Along the way, Meese acknowledges the problems presented by various individuals. His remarks about White House Chief of Staff James Baker are circumspect, but quite enough to indicate that Baker was the Prince of Leaks. As for Deputy Chief of Staff Mike Deaver, Meese notes that he '%vas virtually the only original Reaganite from California who seemed to be totally overcome by the power and blandishments of the establishment, so that he basically aligned himself with the pragmatists."

Then there was OMB Director David Stockman, who betrayed the President by publicly attacking the Administration's tax policy. On the general subject of the "pragmatists" and taxes, Meese comments bitterly that "It all adds up to Stockman and [Treasury aide Richard] Darman becoming convinced by the late summer of 1981 that tax-rate reduction would be calamitous for the economy and setting to work surreptitiously to change the program."

It is in his detailed account of the Iran-Contra crisis, however, that Meese performs his most signal services for the historical record. He stresses, for example, that the hope of freeing our hostages in Lebanon was only one reason Reagan approved a limited arms deal with Iranian moderates. Meese lists three more:

1. To establish communication with moderate elements in Iran, in order to improve relationships with a postKhomeini government.

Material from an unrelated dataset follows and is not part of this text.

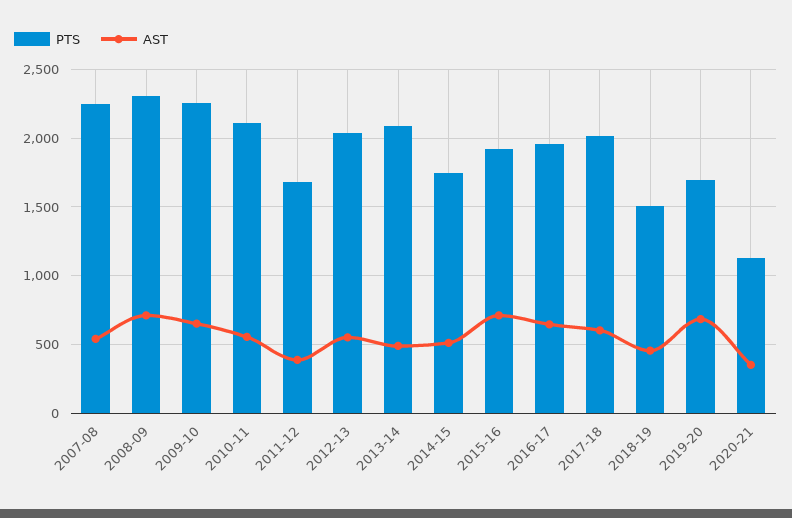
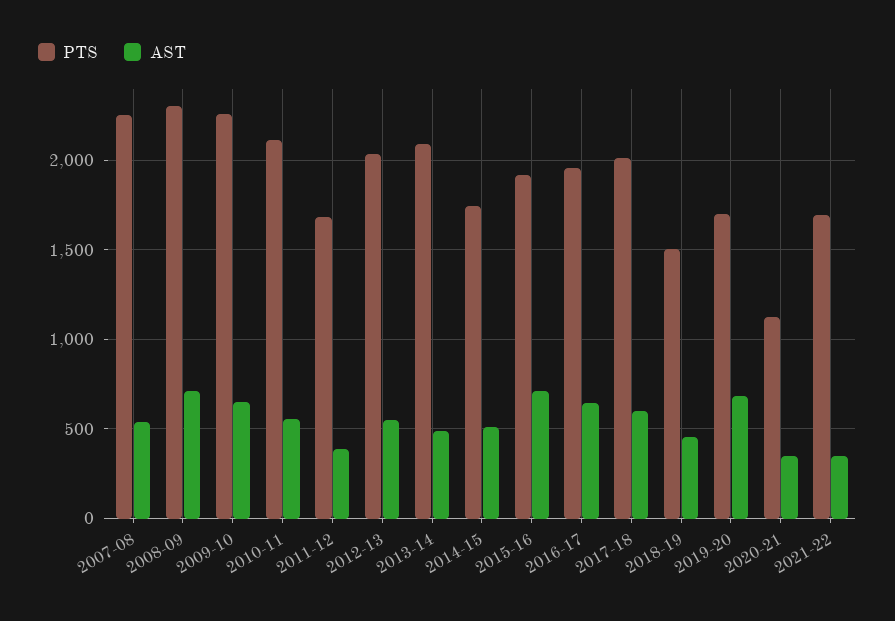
PTS, 2021-22: none -> 1700
AST, 2021-22: none -> 350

2. To help bring an end to the IranIraq war, preferably with neither a clearcut winner, lest the war continue and further ignite the Middle East.

3. To influence the Iranian government to discontinue or at least diminish its support of terrorism.

Meese is certain, moreover, that President Reagan (and for that matter the late Bill Casey) were totally unaware of the diversion of arms-sale proceeds to the Nicaraguan Contras, and explains why. Independent of the testimony of Poindexter and North, and "equally convincing, to me at least, was the President's absolute shock and surprise when I informed him of the diversion. I think I know Ronald Reagan pretty well, and in my experience deep-dyed duplicity is not on him."